現在,穿著制服在病房待了一個月以上的御園麻由,就坐在我的病床旁摘除草莓的蒂頭。看到她終於結束作業稍稍回過神來,我卻開心不起來。

我在昏倒後被送進了附近的醫院,醫生診斷我兩手骨折,於是我理所當然地展開了住院生活……除此之外,我還嚴重營養失調,順理成章打起了點滴。

「阿道,嘴巴張開,啊——」麻由殷切地喂我吃草莓,早已成為日常生活的一部份。

真是可喜可賀,可喜可賀。

看看外面的世界,櫻花在風雨中紛飛,五月的太陽自冬眠中蘇醒,不時乍現露臉。才來到走廊,我的臉頰就被太陽曬得又刺又癢,轉眼就大汗涔涔。這次住院的季節,正巧和我在別家醫院接受治療的時期相重疊,雙重回憶使我不斷憶起過往雲煙。騙你的。

這回,我被安排住進個人病房。我不懂麻由說「阿道一個人乖乖住單人病房就夠了——!」是何居心,但因為這個勉強能稱作理由的理由,我被強制送入了個人病房。少了旁人的側目,麻由就可以肆無忌憚地當個小麻了。

由於放任重傷不管太久,我的雙手沒辦法順利接上骨頭,在長度的設定上也多少做了變更。除了可能被誤以為是網球社的人之外,我還有極高的可能性會再也無法隨心所欲活動,並緊急接受了手術治療。最後,我得知我的手必須和「健全」這兩個字說再見。

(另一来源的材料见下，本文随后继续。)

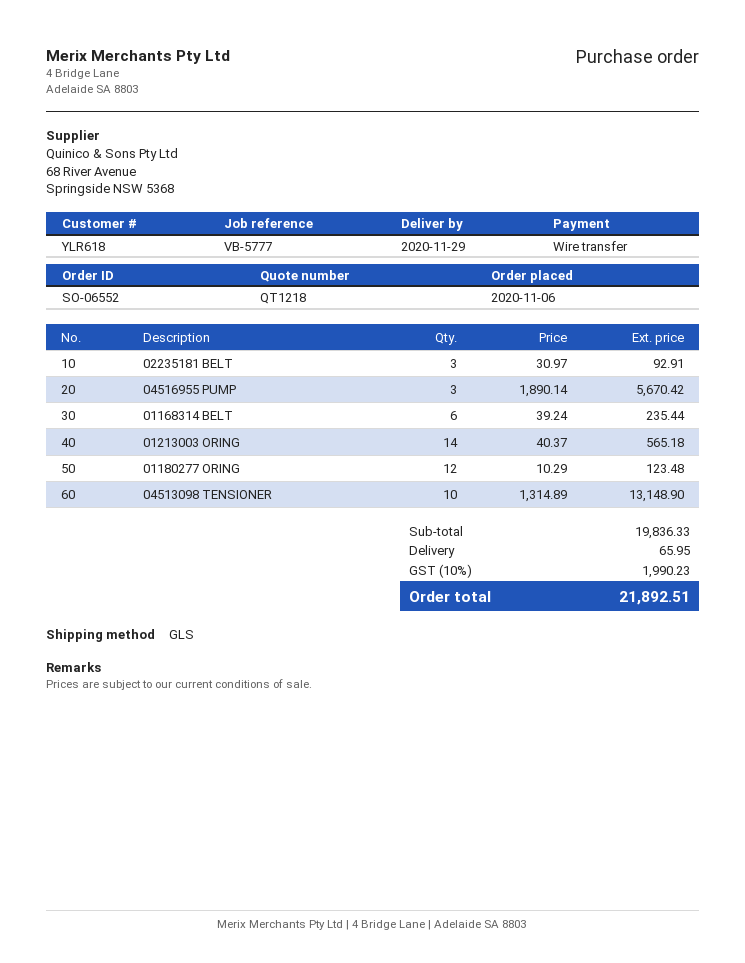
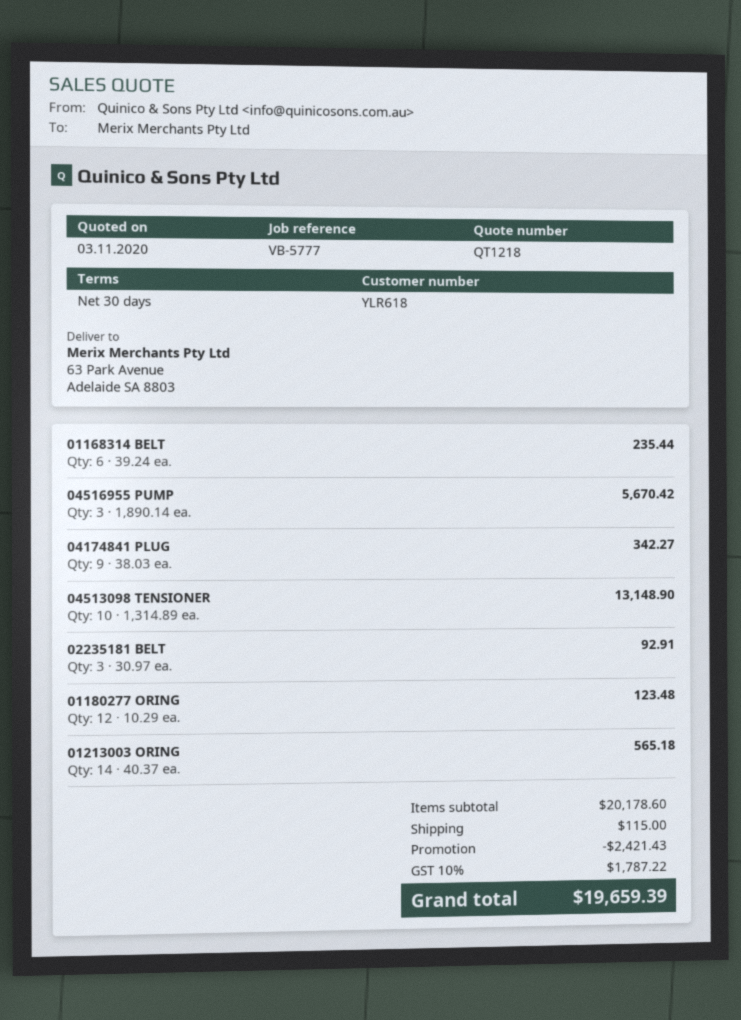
04174841 PLUG: none -> 9 x 38.03 = 342.27
subtotal: 19836.33 -> 20178.60
discount: none -> 2421.43
shipping: 65.95 -> 115.00
tax: 10% = 1990.23 -> 10% = 1787.22
total: 21892.51 -> 19659.39

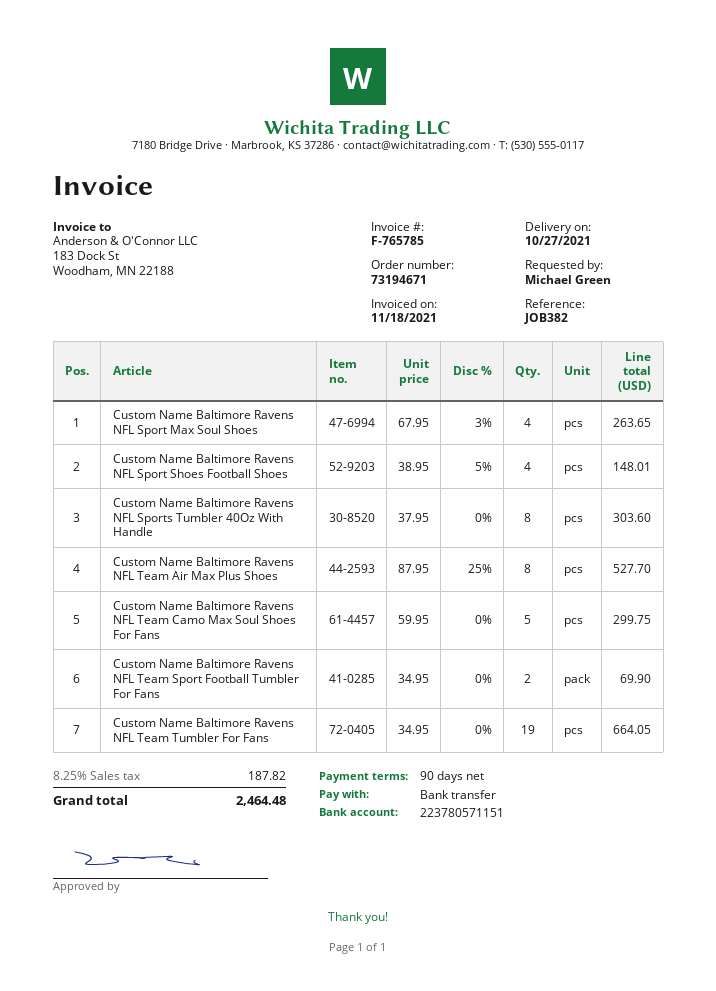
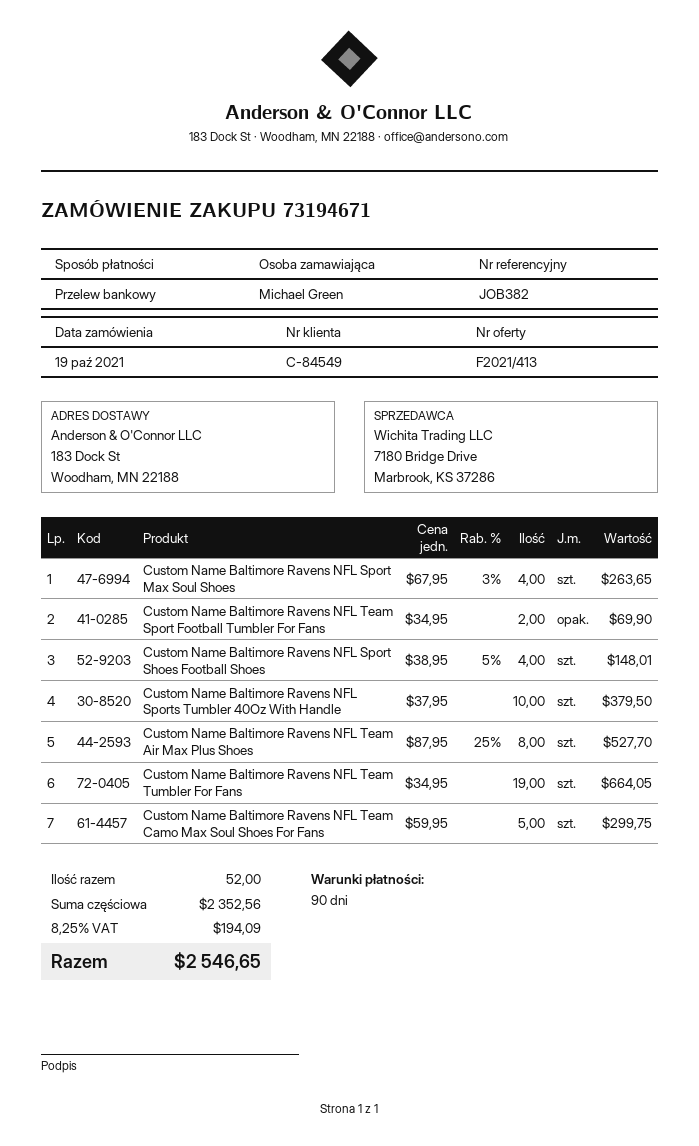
Custom Name Baltimore Ravens NFL Sports Tumbler 40Oz With Handle: 8 x 37.95 = 303.60 -> 10 x 37.95 = 379.50
tax: 8.25% = 187.82 -> 8.25% = 194.09
total: 2464.48 -> 2546.65

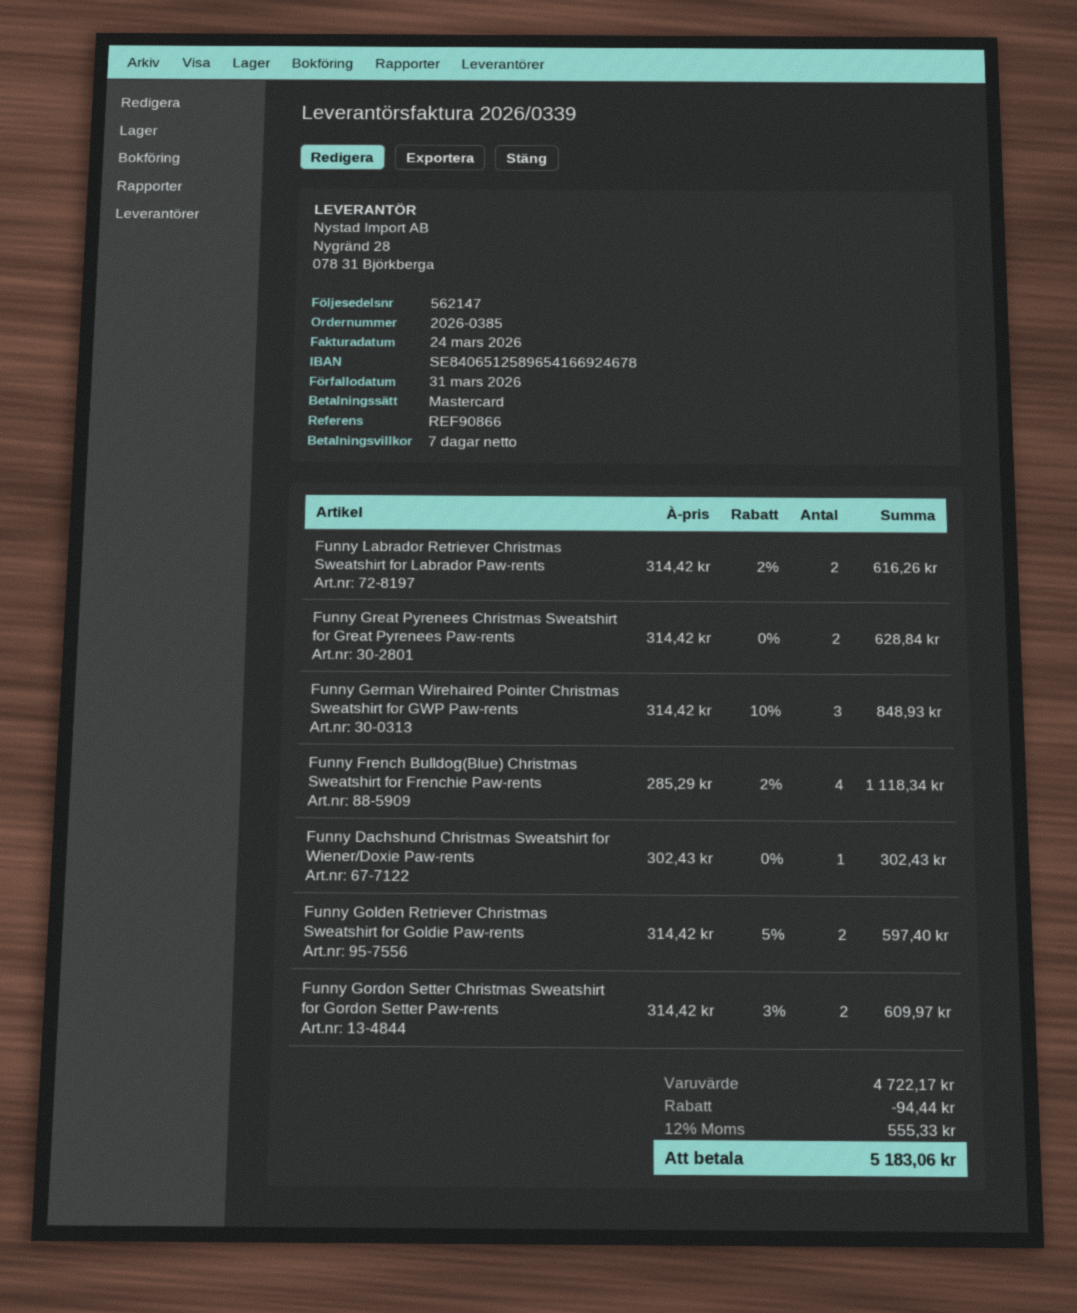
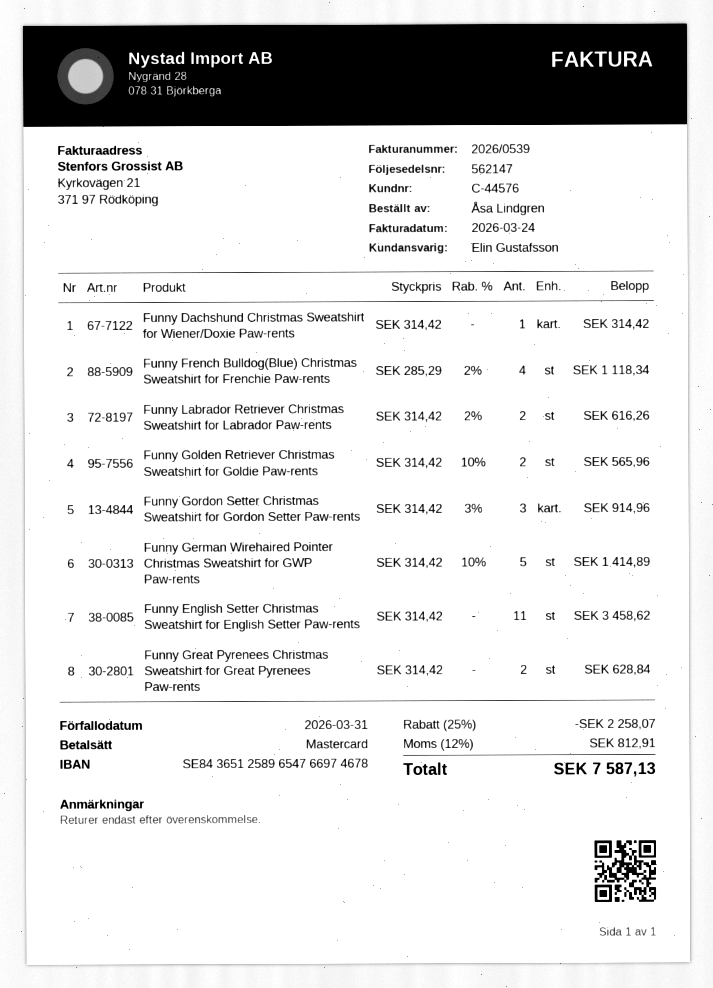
invoice number: 2026/0339 -> 2026/0539
bank account: SE8406512589654166924678 -> SE8436512589654766974678
Funny German Wirehaired Pointer Christmas Sweatshirt for GWP Paw-rents: 3 x 314.42 - 10% = 848.93 -> 5 x 314.42 - 10% = 1414.89
Funny Dachshund Christmas Sweatshirt for Wiener/Doxie Paw-rents: 1 x 302.43 = 302.43 -> 1 x 314.42 = 314.42
Funny Golden Retriever Christmas Sweatshirt for Goldie Paw-rents: 2 x 314.42 - 5% = 597.40 -> 2 x 314.42 - 10% = 565.96
Funny Gordon Setter Christmas Sweatshirt for Gordon Setter Paw-rents: 2 x 314.42 - 3% = 609.97 -> 3 x 314.42 - 3% = 914.96
Funny English Setter Christmas Sweatshirt for English Setter Paw-rents: none -> 11 x 314.42 = 3458.62
discount: 94.44 -> 2258.07
tax: 12% = 555.33 -> 12% = 812.91
total: 5183.06 -> 7587.13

如果我的手就這樣報廢,那就沒辦法背麻由、哄她入睡,或是摸摸她的頭了,所以我非得接受治療不可。這是騙你的。

加上沒有好好吃飯,造成我嚴重營養不良,結果不小心還感冒了,真是衰到家。

「手臟掉了,阿道,幫我擦擦——」

麻由張開微微染紅的手掌伸向我。「是是是——」我彎下腰,用舌頭為她拭凈。都怪小麻老是忘了帶手帕和衛生紙,我只好採取急救措施。

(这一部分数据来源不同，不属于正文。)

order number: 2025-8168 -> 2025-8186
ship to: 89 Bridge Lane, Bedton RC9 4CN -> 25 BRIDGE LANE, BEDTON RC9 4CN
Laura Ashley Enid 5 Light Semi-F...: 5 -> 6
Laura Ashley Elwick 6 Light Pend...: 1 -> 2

麻由染紅的手掌似曾相識,一陣暈眩使我移開目光,我只是一心一意為她清理沾到果汁的部位。總覺得草莓的外皮比蘋果皮更像血液。

嗯,麻由的手真美味。我好一陣子沒吃甜食了,更是感慨良深。

為了不讓人對我的人品起疑,我學著小狗滑動舌尖。

麻由今天是從學校過來的。她順利升上了三年級,利用早上的時間前往學校確認分班表。結果嘛……她進來說的第一句話就道盡了一切。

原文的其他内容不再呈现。